*** Begin section ***

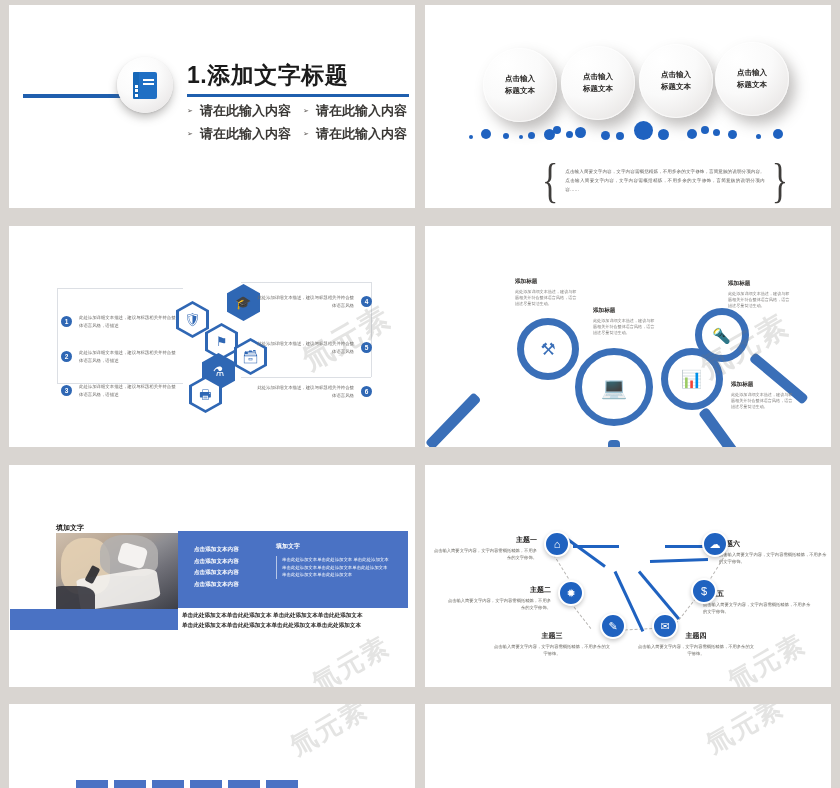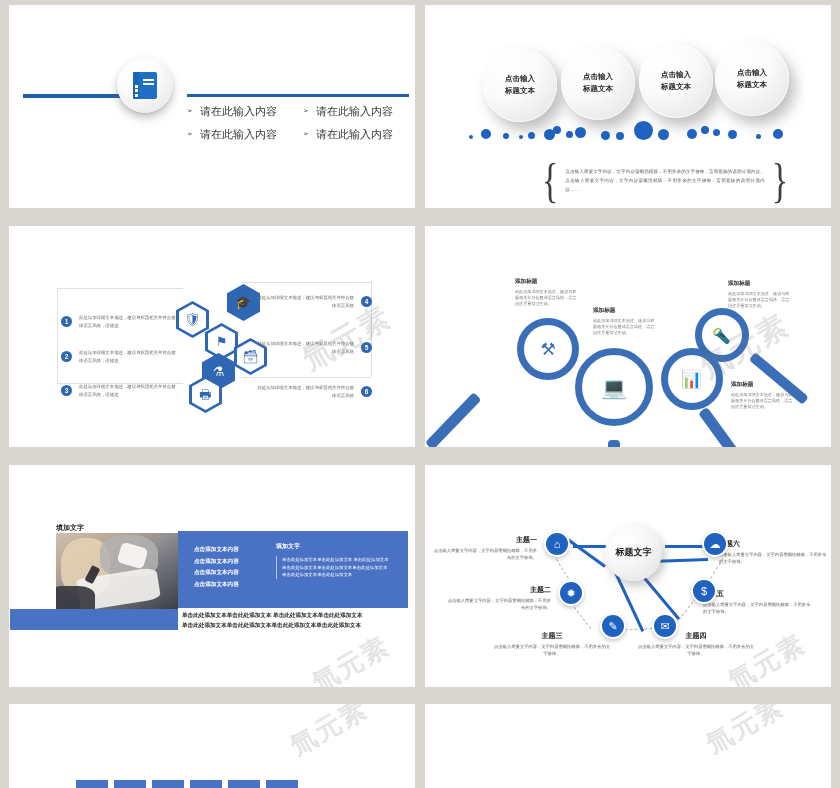--- a/index.html
+++ b/index.html
@@ -183,6 +183,7 @@
         </div>
       </div>
 
+      <div class="s1-title">1.添加文字标题</div>
 
       <div class="s1-bullets">
         <div class="s1-row">

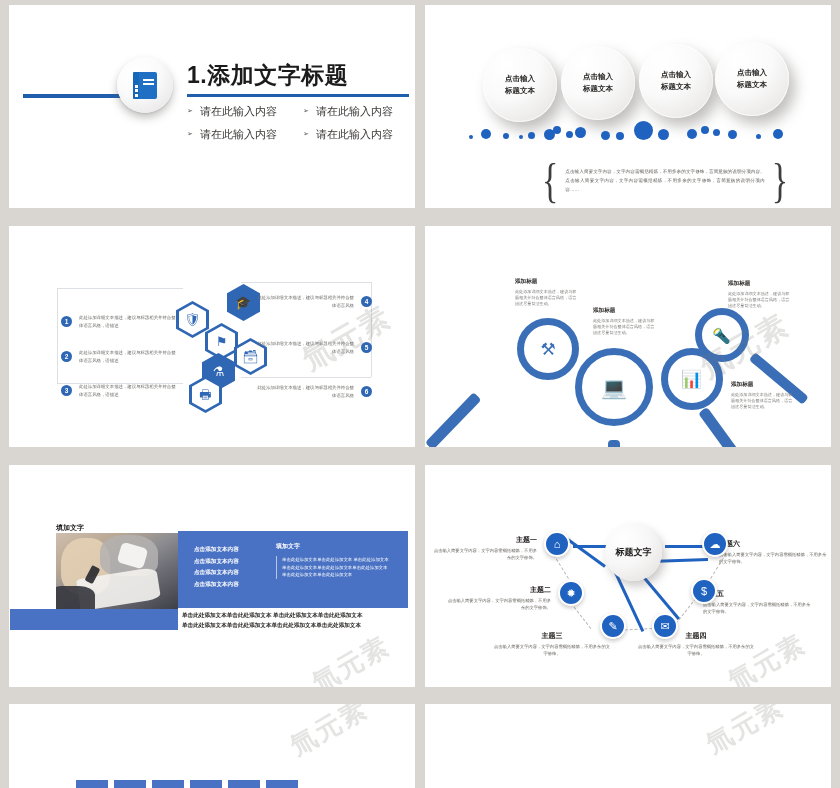--- a/index.html
+++ b/index.html
@@ -65,7 +65,7 @@
   .s1-row{ display:flex; margin-bottom:11px; }
   .s1-cell{ width:116px; display:flex; align-items:flex-start; }
   .s1-arrow{ color:#55504c; font-size:7px; margin-right:7px; line-height:12px; }
-  .s1-txt{ font-size:11px; color:#3a3835; line-height:12px; font-weight:400; }
+  .s1-txt{ font-size:13px; color:#3a3835; line-height:12px; font-weight:700; }
 
   
   .s2-circ{

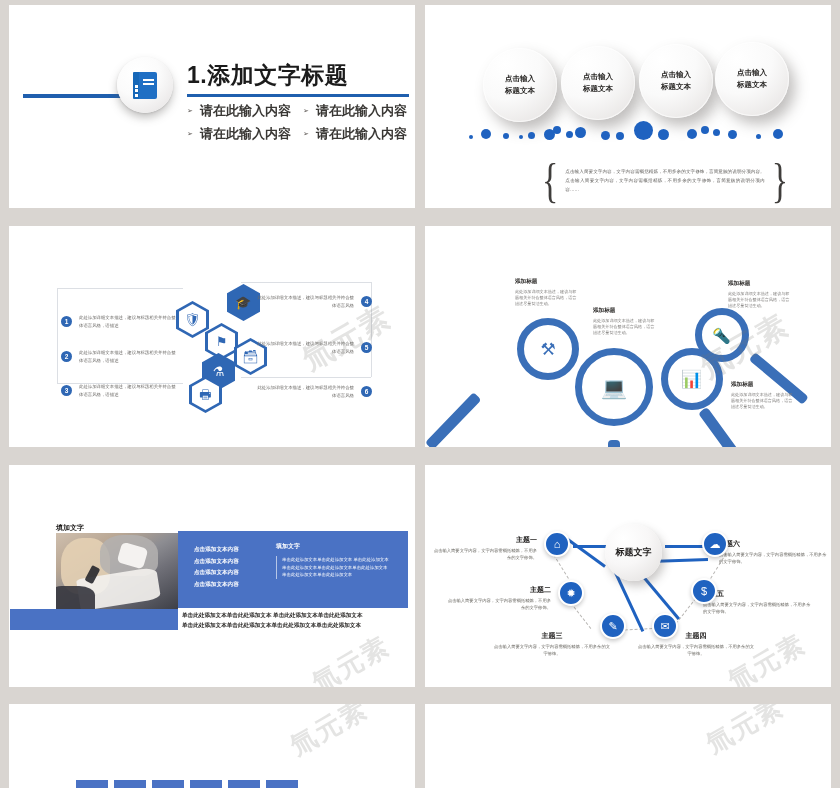--- a/index.html
+++ b/index.html
@@ -450,9 +450,6 @@
       <div class="s6-spoke" style="left:225px; top:95px; width:58px; transform:rotate(-2deg);"></div>
       <div class="s6-spoke" style="left:240px; top:80px; width:46px;"></div>
 
-      <div class="s6-hub" style="left:180px; top:59px;">
-        <span>标题文字</span>
-      </div>
 
       <div class="s6-node" style="left:119px; top:66px;">
           <span>⌂</span>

*** End section ***

(PROBLEM REQUIREMENTS) Among the records, find the lines that contain "size" and copy each of them.

(RESULT)
   .s1-arrow{ color:#55504c; font-size:7px; margin-right:7px; line-height:12px; }
-  .s1-txt{ font-size:11px; color:#3a3835; line-height:12px; font-weight:400; }
+  .s1-txt{ font-size:13px; color:#3a3835; line-height:12px; font-weight:700; }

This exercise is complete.